Could you please reproduce the entries exactly, leaving out any pictures?
*** DATA EXTRACTS Section Begins ***
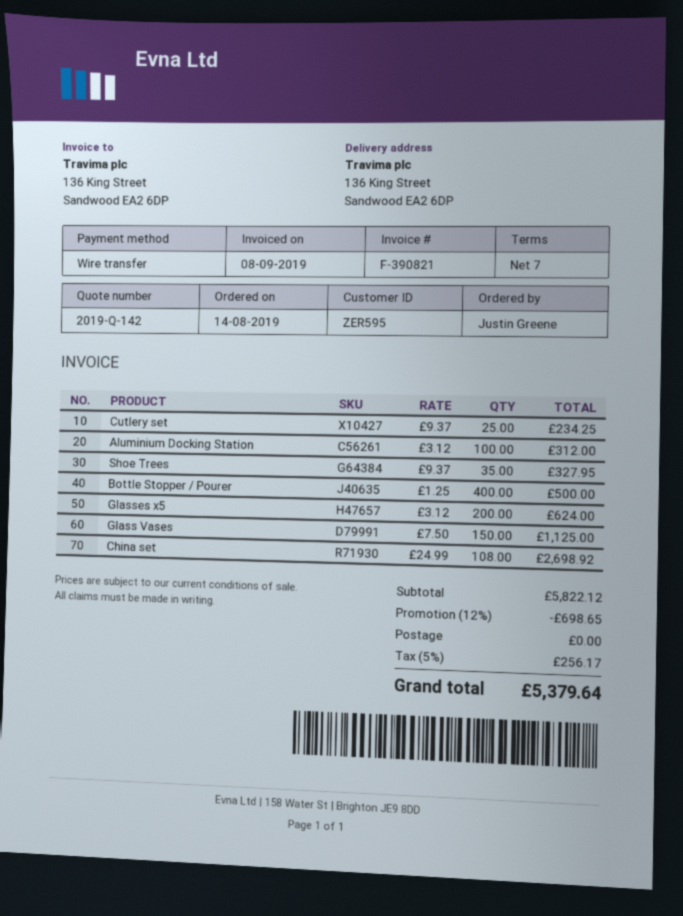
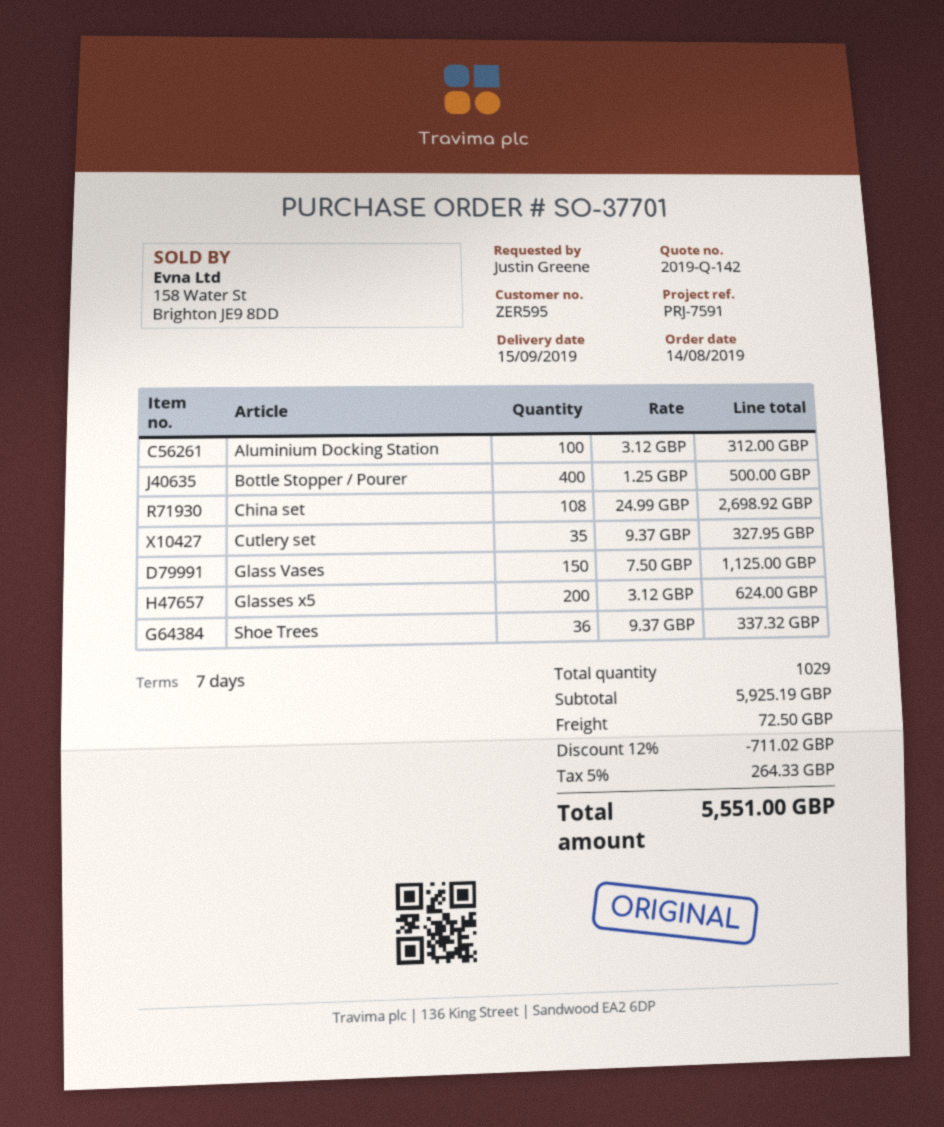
Cutlery set: 25 x 9.37 = 234.25 -> 35 x 9.37 = 327.95
Shoe Trees: 35 x 9.37 = 327.95 -> 36 x 9.37 = 337.32
subtotal: 5822.12 -> 5925.19
discount: 12% = 698.65 -> 12% = 711.02
shipping: 0.00 -> 72.50
tax: 5% = 256.17 -> 5% = 264.33
total: 5379.64 -> 5551.00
*** DATA EXTRACTS Section Ends ***
## EXPECTED ANSWER
Cutlery set: 25 x 9.37 = 234.25 -> 35 x 9.37 = 327.95
Shoe Trees: 35 x 9.37 = 327.95 -> 36 x 9.37 = 337.32
subtotal: 5822.12 -> 5925.19
discount: 12% = 698.65 -> 12% = 711.02
shipping: 0.00 -> 72.50
tax: 5% = 256.17 -> 5% = 264.33
total: 5379.64 -> 5551.00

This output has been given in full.